Reputation: 125
This has probably been answered already but I honestly can't find it if it has.
I have tens of millions of observations of cost, a patient ID, gender, region and age cat.
I need average cost per person (ID) with one cost entry for each unique ID number but sometimes the same individual pops up in more than one age category or region. I need a piece of code to assign the most representative age and region to the data associated with each ID user.
As an example, ID user 1 has a birthday during the year and moves from age category 15-24 to 25-34 but I'd like to assign 15-24 to that user because it best describes him. Again, ID user 3 pops up in regions A, D and E but I'd like to assign E to him because it's the most representative region for that user.

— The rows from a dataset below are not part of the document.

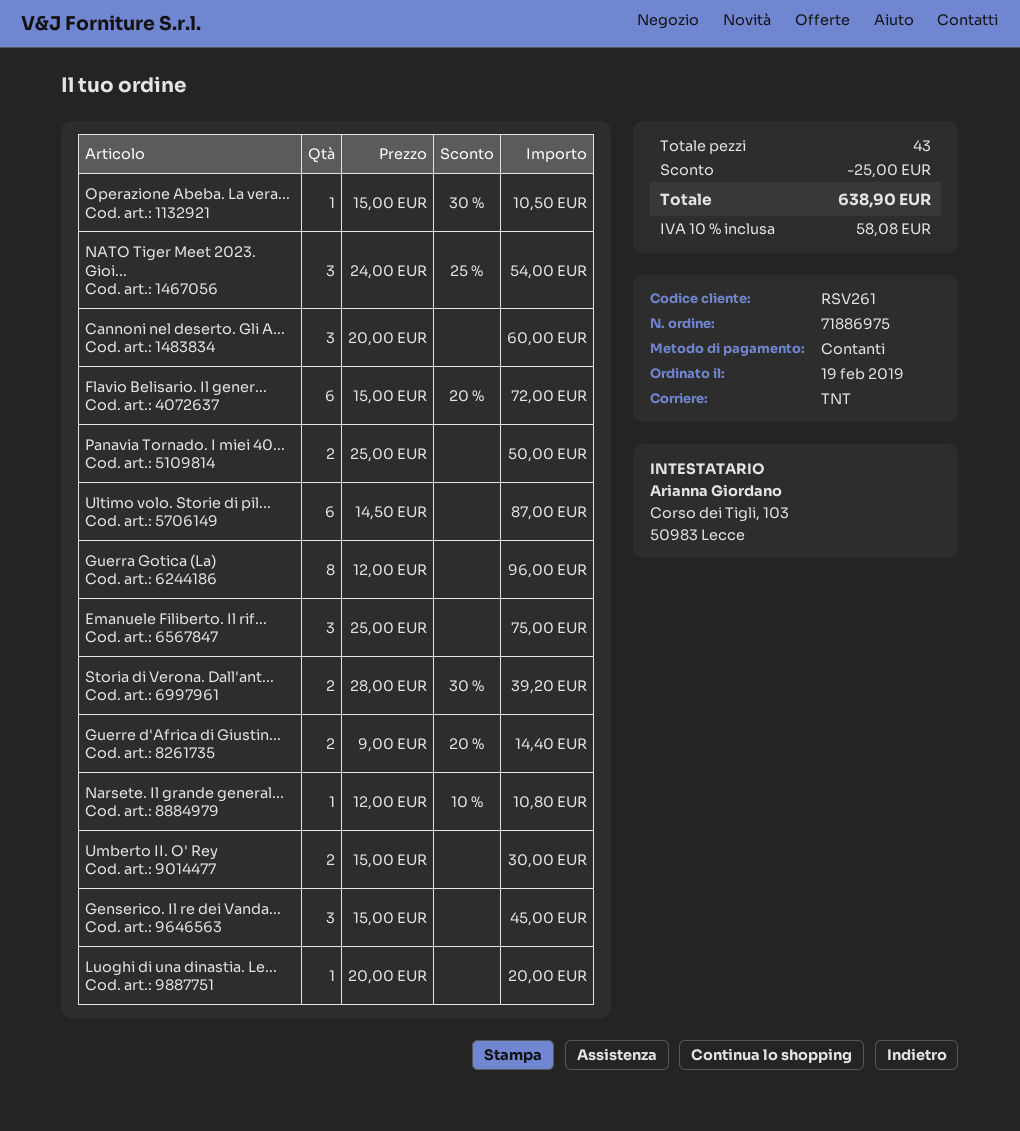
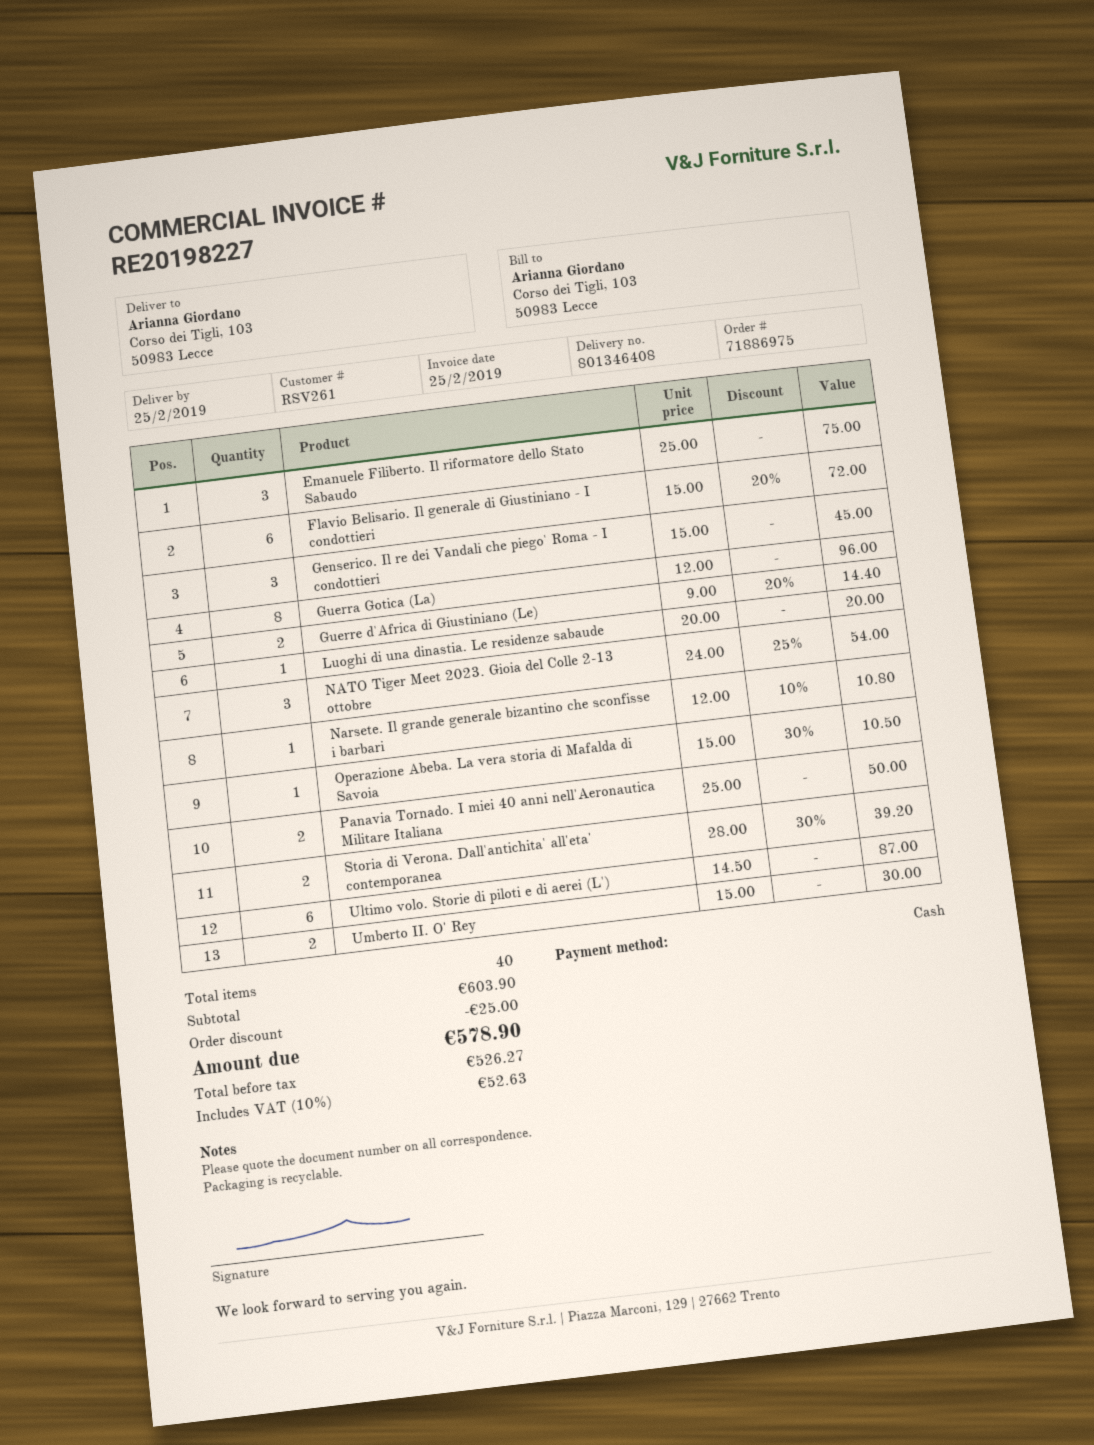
Cannoni nel deserto. Gli A...: 3 x 20.00 = 60.00 -> none
total quantity: 43 -> 40
tax: 10% = 58.08 -> 10% = 52.63
total: 638.90 -> 578.90

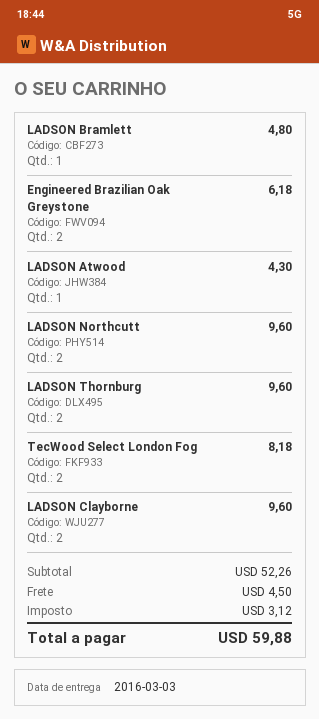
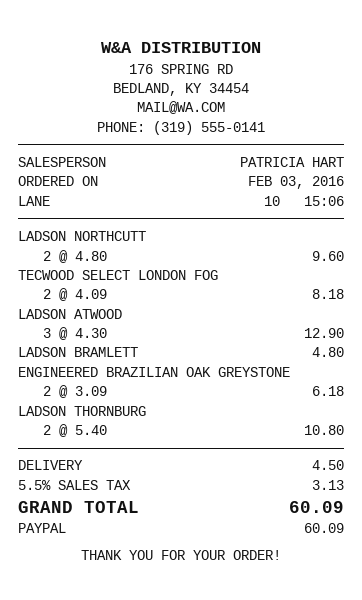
LADSON Atwood: 1 for 4.30 -> 3 for 12.90
LADSON Thornburg: 2 for 9.60 -> 2 for 10.80
LADSON Clayborne: 2 for 9.60 -> none
tax: 3.12 -> 3.13
total: 59.88 -> 60.09

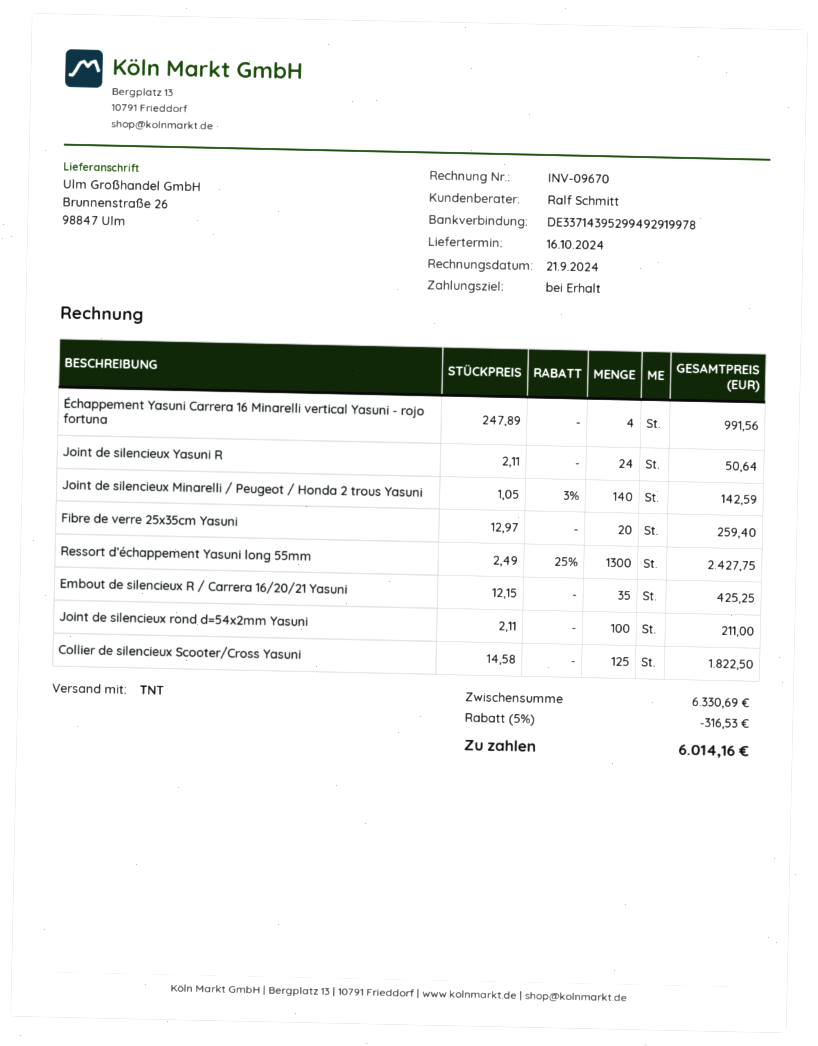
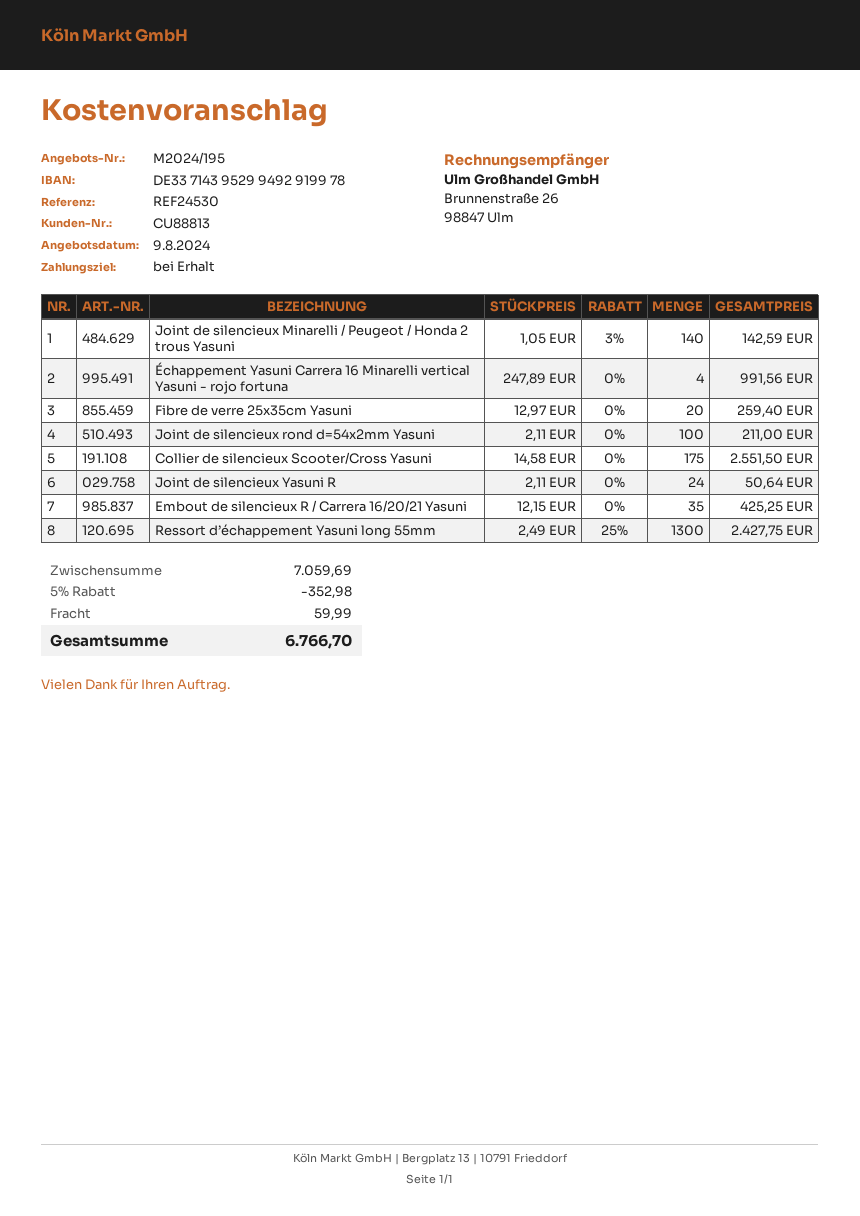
Collier de silencieux Scooter/Cross Yasuni: 125 x 14.58 = 1822.50 -> 175 x 14.58 = 2551.50
subtotal: 6330.69 -> 7059.69
discount: 5% = 316.53 -> 5% = 352.98
shipping: none -> 59.99
total: 6014.16 -> 6766.70

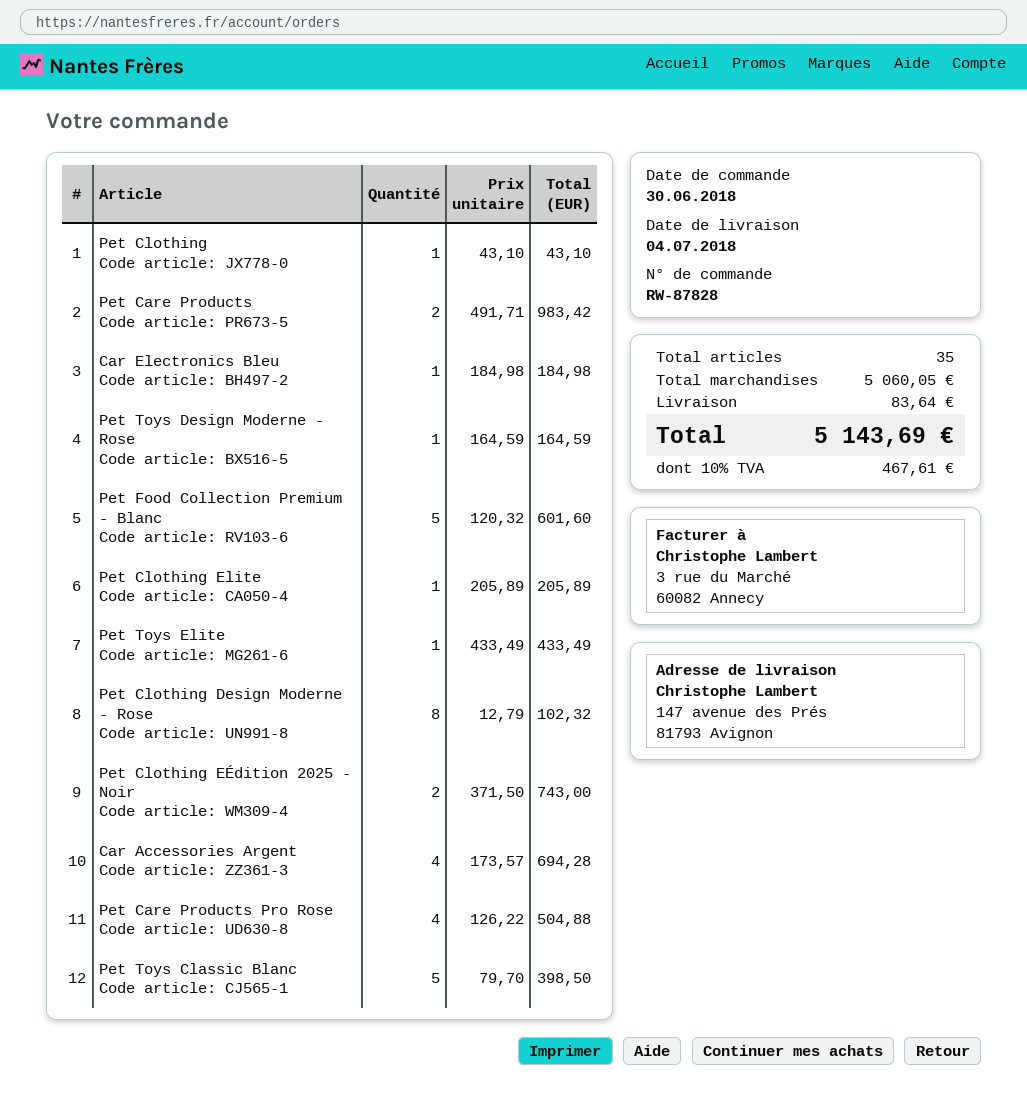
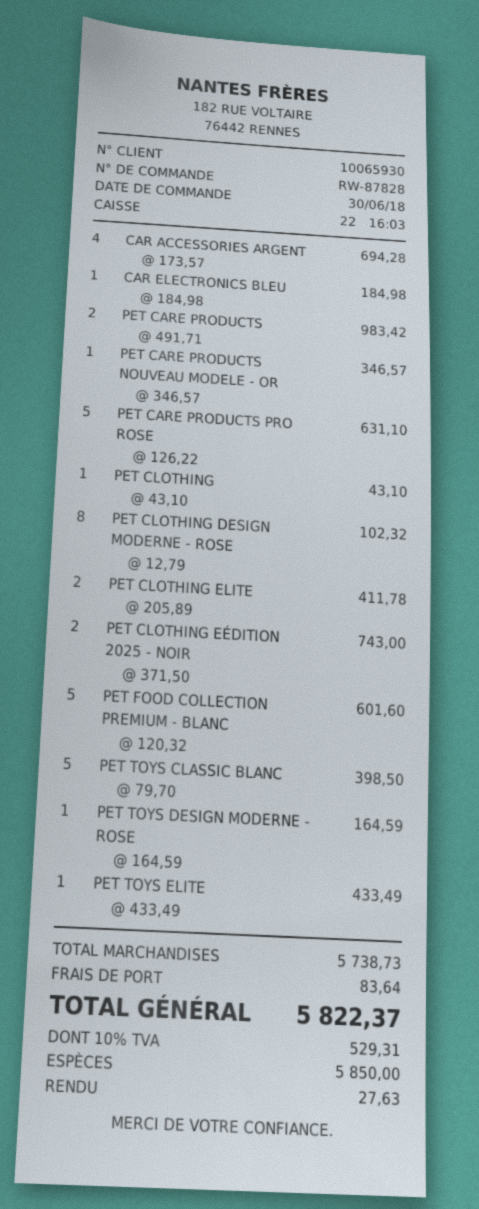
Pet Clothing Elite: 1 x 205.89 = 205.89 -> 2 x 205.89 = 411.78
Pet Care Products Pro Rose: 4 x 126.22 = 504.88 -> 5 x 126.22 = 631.10
PET CARE PRODUCTS NOUVEAU MODELE - OR: none -> 1 x 346.57 = 346.57
subtotal: 5060.05 -> 5738.73
tax: 10% = 467.61 -> 10% = 529.31
total: 5143.69 -> 5822.37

If someone could suggest code to assign the most common values in a user's rows to all of those rows I'd be grateful. I can take it from there myself.
Thanks so much
Here's a table of what I have and then a table of what I want. Notice that individual 1 was also entered as female for the final observation so 'three' changes were required to this sample. This happens numerous times in the data set.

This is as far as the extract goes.